So where does this leave us all now. It is going to be a very hard time for you all now, but you need to enjoy the rest of your life and move forward. As you know, I have always thought of Sarah as being my own and as such you both now will be set for life. My share of the properties that I owned have been left to Sarah. You don't have to worry, no money will be owed on the farm in Casino as my Life Insurance will now take care of that. The life Insurance was in excess of $2.4 million dollars. Ever thought (sic) the life insurance is in your name, I would like it to be split in the following ways:
$1 million to pay out the Farm Loan/Home loan is needed and any credits cards in my name.
$500,000 is to be paid to Leon.
$700,000 is to be paid to Sarah
$200,000 is to be paid to Ian
Any money left is to be used to buy cattle to restock Casino farm as we know it is running low. Also Dad will receive money from the Police Association. This money is to be used to paid for my funeral and the rest is to be left to Mum and Dad. They can do as they wish with any of that money that is left over. You may think that Leon is not getting much from me. Well he isn't getting any of the farms but I think he would want Sarah to have them. Leon will be receiving my First State Super from work.
You may wish to explore with Sarah later in life and see if she is happy to transfer her half of the property in Casino to you and you transfer your half of the property in Lismore to her. That way you will be the sole owner of the property in Casino and she will be the sole owner of the property in Lismore.
I have also advised ABBA to transfer the stud over to Sarah. Sarah is now the principal owner of Diddine Brahman Stud.
Please don't give up and enjoy your life.
Stephen William Sivewright
11th April 2018"
Stephen took his own life that same day.
Ian received $2,431,156.80 from AMP pursuant to the Insurance Policy.
Probate of the Will was granted to Ian on 22 August 2018.
[3]
Legal principles
There was no dispute between the parties about the relevant legal principles.
The Partnership Act 1892 (NSW) (the "Act") provides:
"19. Variation by consent of terms of partnership
The mutual rights and duties of partners, whether ascertained by agreement or defined by this Act, may be varied by the consent of all the partners, and such consent may be either expressed or inferred from a course of dealing.

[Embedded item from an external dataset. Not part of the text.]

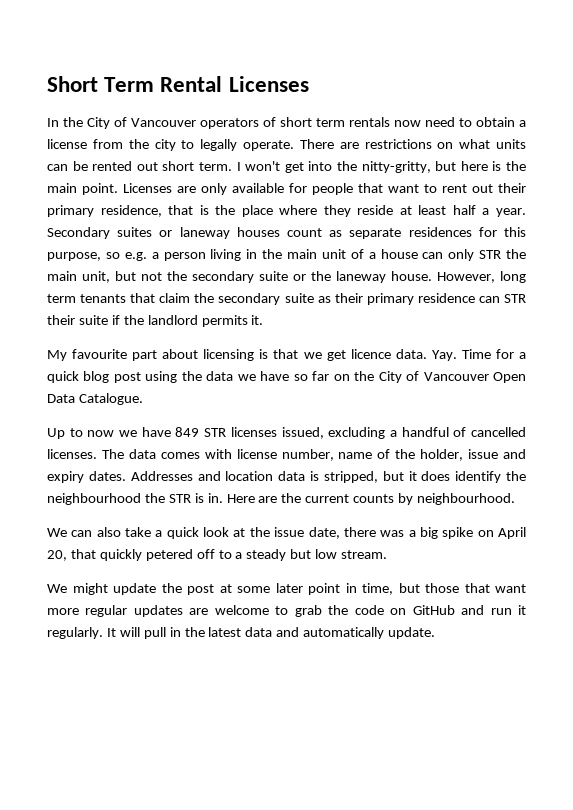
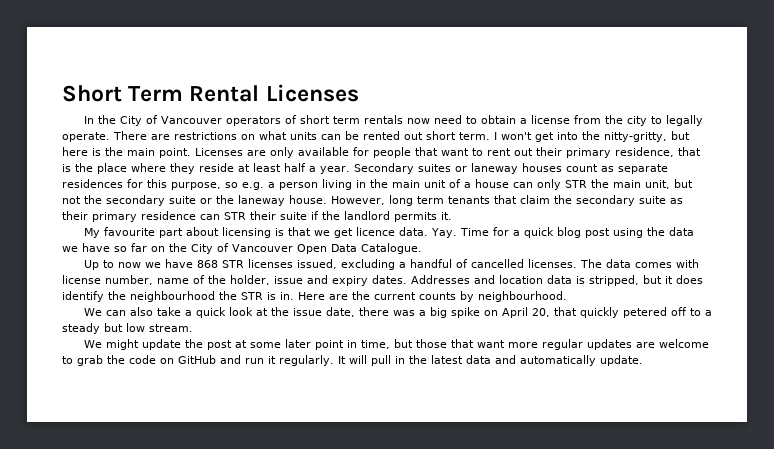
- Up to now we have 849 STR licenses issued, excluding a handful of cancelled licenses.
+ Up to now we have 868 STR licenses issued, excluding a handful of cancelled licenses.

20. Partnership property of firms other than incorporated limited partnerships
(1) All property, and rights and interests in property, originally brought into the partnership stock or acquired, whether by purchase or otherwise, on account of the firm, or for the purposes and in the course of the partnership business, are called in this Act partnership property, and must be held and applied by the partners exclusively for the purposes of the partnership, and in accordance with the partnership agreement.
…
21. Property bought with partnership money
Unless the contrary intention appears, property bought with money belonging to the firm is deemed to have been bought on account of the firm.
…
33. Dissolution by bankruptcy, death, or charge
(1) Subject to any agreement between the partners, every partnership is dissolved as regards all the partners by the death or bankruptcy of any partner.
…
39. Rights of partners to application of partnership property
On the dissolution of a partnership every partner is entitled, as against the other partners in the firm, and all persons claiming through them in respect of their interests as partners, to have the property of the partnership applied in payment of the debts and liabilities of the firm, and to have the surplus assets after such payment applied in payment of what may be due to the partners respectively after deducting what may be due from them as partners to the firm …"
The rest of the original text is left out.